Even if the VQ does not use a lot of codebook, but its efficiency is still excellent, but it has its shortcomings, in order to overcome the limitations imposed by the VQ and improve its efficiency, the VQ-based methods have been put forward, such as finite-state vector quantization (FS-VQ), address-VQ, predictive-VQ, SOC-VQ, LCIC-VQ, STC-VQ, DST-VQ ... ... and so on, those close to the internal block-based approach associated have come out in succession.
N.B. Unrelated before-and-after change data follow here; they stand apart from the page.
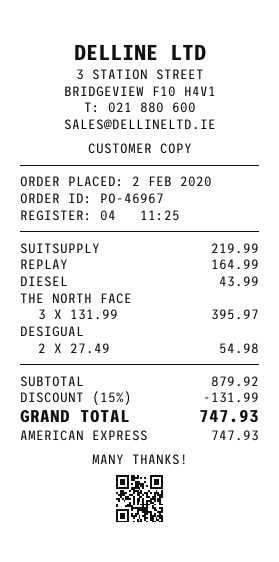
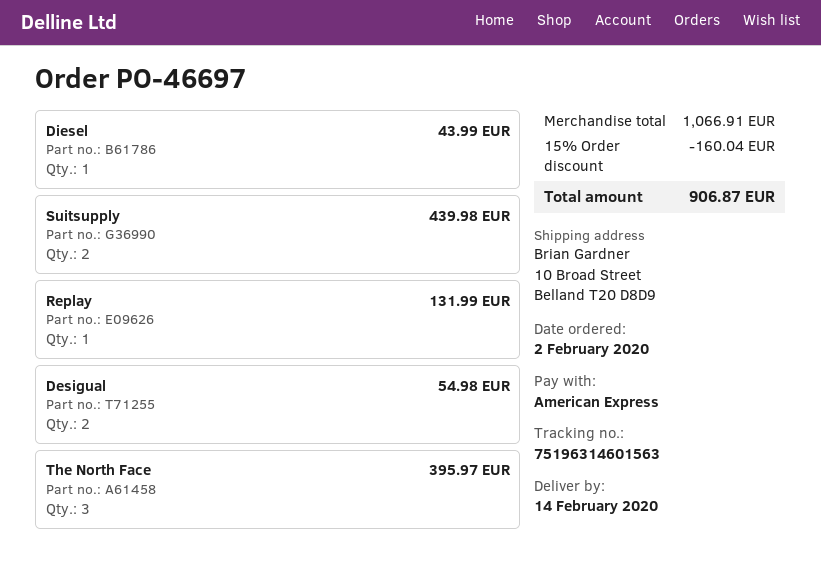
order number: PO-46967 -> PO-46697
SUITSUPPLY: 1 for 219.99 -> 2 for 439.98
REPLAY: 1 for 164.99 -> 1 for 131.99
subtotal: 879.92 -> 1066.91
discount: 15% = 131.99 -> 15% = 160.04
total: 747.93 -> 906.87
However, some of these methods have a higher distortion rate, and some only a small part of the implementation of the improved compression, and most of them require a large amount of computational complexity.
But here there is no way to reduce computational complexity, can only reduce the amount of data to reduce the training time.

 

2.4.2.About Dataset

Customer’s id look for the number of buy to upgrade salaries and other conditions of the weight distribution, so using VQ to calculate the weight of the classification matrix, in order to achieve the purpose.

 

2.4.3Noise Filter

Consider the noise category, the situation is that there is probably not the development of client potential, so the client does not use too much time to waste, so, it can be divided into four or more, but it must be determined as the information and must be observation.

 

3Wanted

3.1 churn, appetency and up-selling

Expected data are divided into three different categories of the largest, and then observe the types of customers that are belong to.
Since the first phase of LVQ is the type of competitors, the so-called competition must be on the win and lose, so the winner output 1, loser output is 0, must be convergence, that is, the similarity will be anyway One category is divided into high, there is no exception.

 

3.2 Reliability
      we want a right classification, but after sub-category End can not guarantee the accuracy,
   so in three broad categories each category can be further divided into two categories to
   Distinguish between two categories to achieve the accuracy of the information.